[RECORDS FOR THIS TASK Boundary: Start]
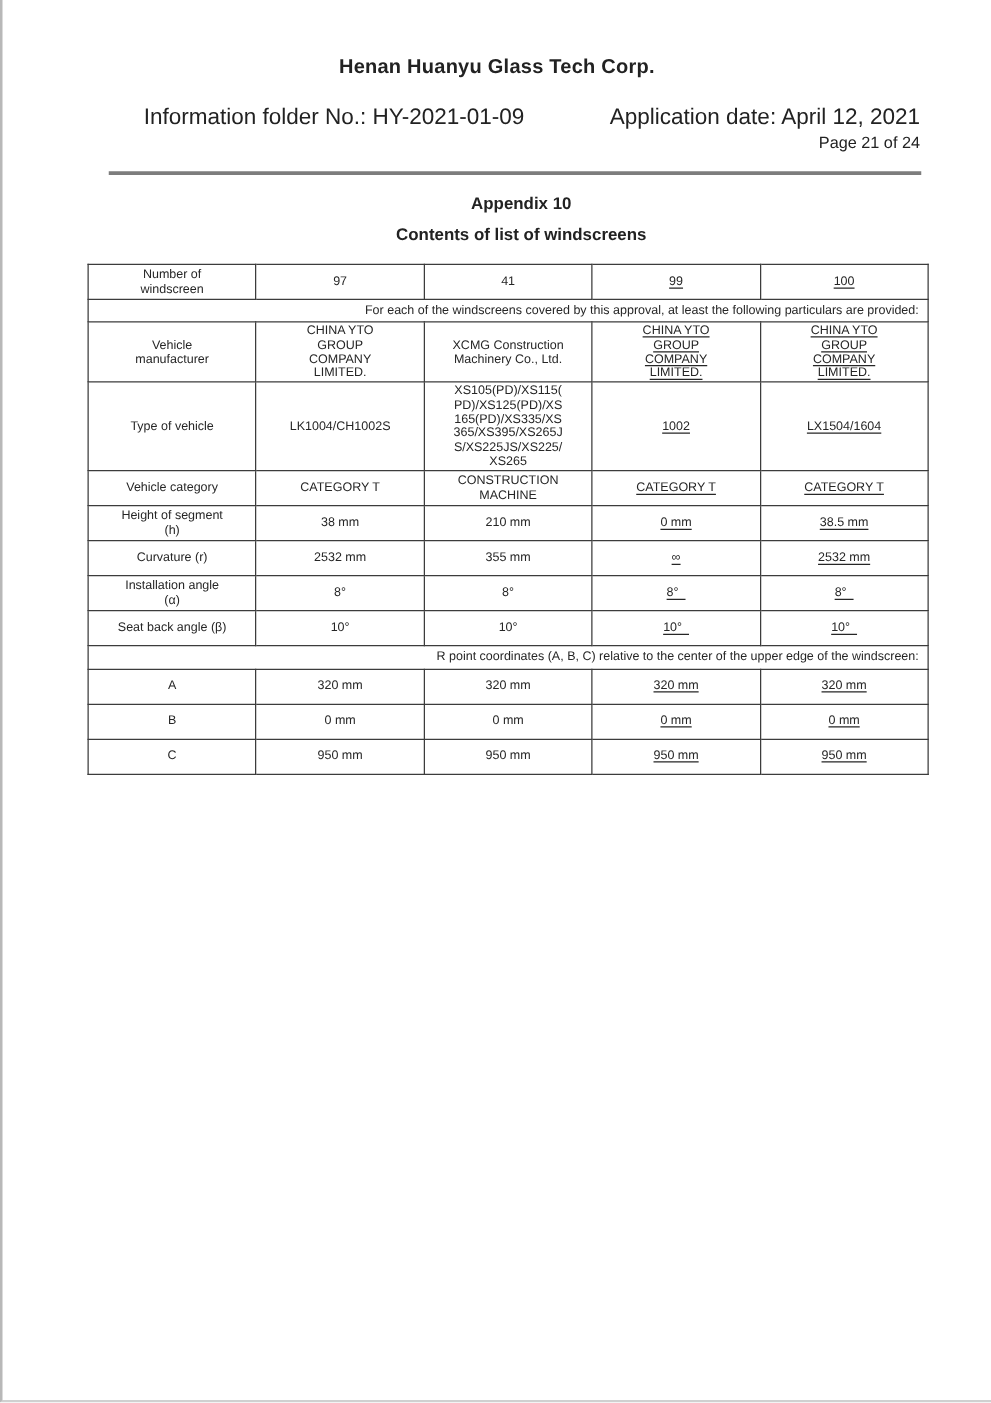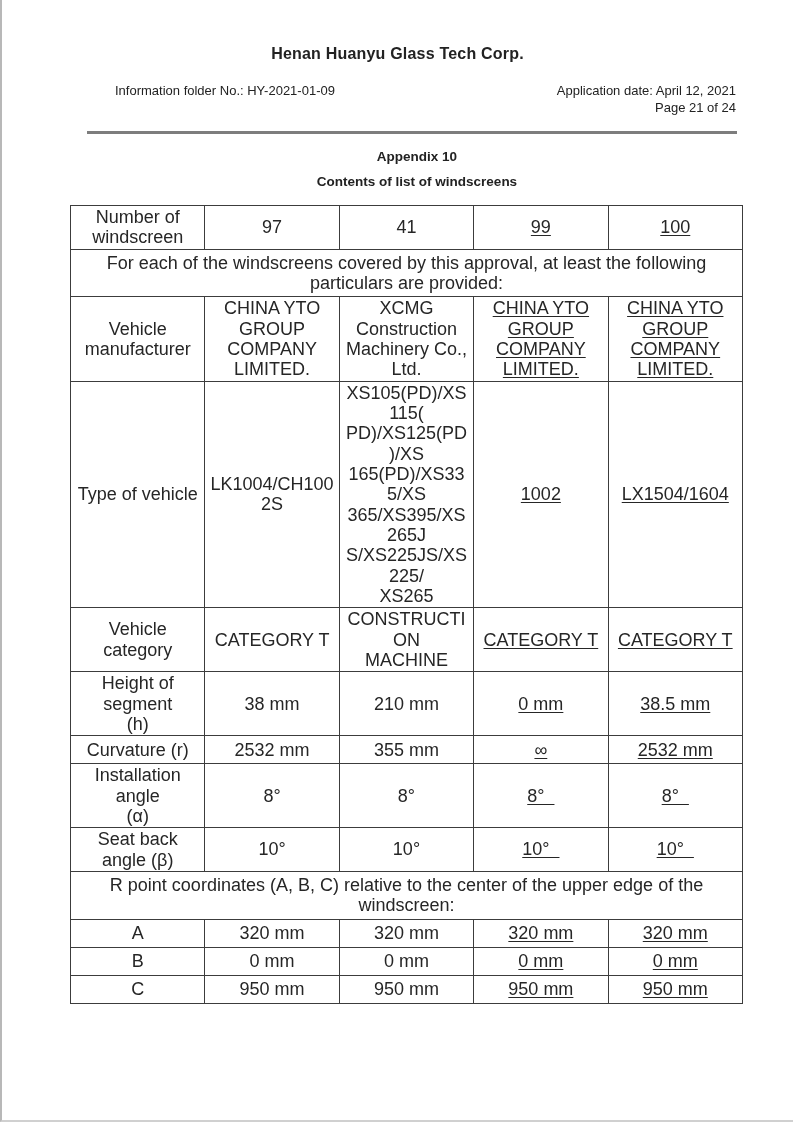--- a/index.html
+++ b/index.html
@@ -18,21 +18,21 @@
     padding-top: 45px;
     text-align: center;
     font-weight: bold;
     font-size: 16px;
     letter-spacing: 0.2px;
   }
   .info-row {
     display: flex;
     justify-content: space-between;
     margin: 20px 57px 0 113px;
-    font-size: 13px;
+    font-size: 18px;
     gap: 20px;
   }
   .page-num {
     text-align: right;
     margin: 2px 57px 16px 0;
     font-size: 13px;
   }
   .rule {
     border-top: 3px solid #7d7d7d;
     margin: 3px 56px 0 85px;
@@ -44,36 +44,36 @@
     font-size: 13.5px;
     padding-left: 39px;
   }
   .appendix { margin-top: 15px; }
   .subtitle { margin-top: 10px; }
   table.ws {
     border-collapse: collapse;
     table-layout: fixed;
     margin: 16px 0 0 68px;
     width: 673px;
-    font-size: 18px;
+    font-size: 10px;
     color: #262626;
     padding-left: 20px;
   }
   .ws td {
     border: 1px solid #3c3c3c;
     text-align: center;
     vertical-align: middle;
     padding: 1px 4px;
     height: 25px;
     line-height: 1.13;
     white-space: pre-line;
     overflow-wrap: break-word;
   }
   .ws td.note {
-    text-align: center;
+    text-align: right;
     height: auto;
     padding: 3px 7px;
     white-space: normal;
   }
   .ws tr.data td:nth-child(4),
   .ws tr.data td:nth-child(5) {
     text-decoration: underline;
     text-underline-offset: 2px;
   }
 </style>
[RECORDS FOR THIS TASK Boundary: End]
WHAT TO WORK ON :: Take each line from the records and copy it unchanged, leaving images out.

OUTPUT BELOW ::
--- a/index.html
+++ b/index.html
@@ -18,21 +18,21 @@
     padding-top: 45px;
     text-align: center;
     font-weight: bold;
     font-size: 16px;
     letter-spacing: 0.2px;
   }
   .info-row {
     display: flex;
     justify-content: space-between;
     margin: 20px 57px 0 113px;
-    font-size: 13px;
+    font-size: 18px;
     gap: 20px;
   }
   .page-num {
     text-align: right;
     margin: 2px 57px 16px 0;
     font-size: 13px;
   }
   .rule {
     border-top: 3px solid #7d7d7d;
     margin: 3px 56px 0 85px;
@@ -44,36 +44,36 @@
     font-size: 13.5px;
     padding-left: 39px;
   }
   .appendix { margin-top: 15px; }
   .subtitle { margin-top: 10px; }
   table.ws {
     border-collapse: collapse;
     table-layout: fixed;
     margin: 16px 0 0 68px;
     width: 673px;
-    font-size: 18px;
+    font-size: 10px;
     color: #262626;
     padding-left: 20px;
   }
   .ws td {
     border: 1px solid #3c3c3c;
     text-align: center;
     vertical-align: middle;
     padding: 1px 4px;
     height: 25px;
     line-height: 1.13;
     white-space: pre-line;
     overflow-wrap: break-word;
   }
   .ws td.note {
-    text-align: center;
+    text-align: right;
     height: auto;
     padding: 3px 7px;
     white-space: normal;
   }
   .ws tr.data td:nth-child(4),
   .ws tr.data td:nth-child(5) {
     text-decoration: underline;
     text-underline-offset: 2px;
   }
 </style>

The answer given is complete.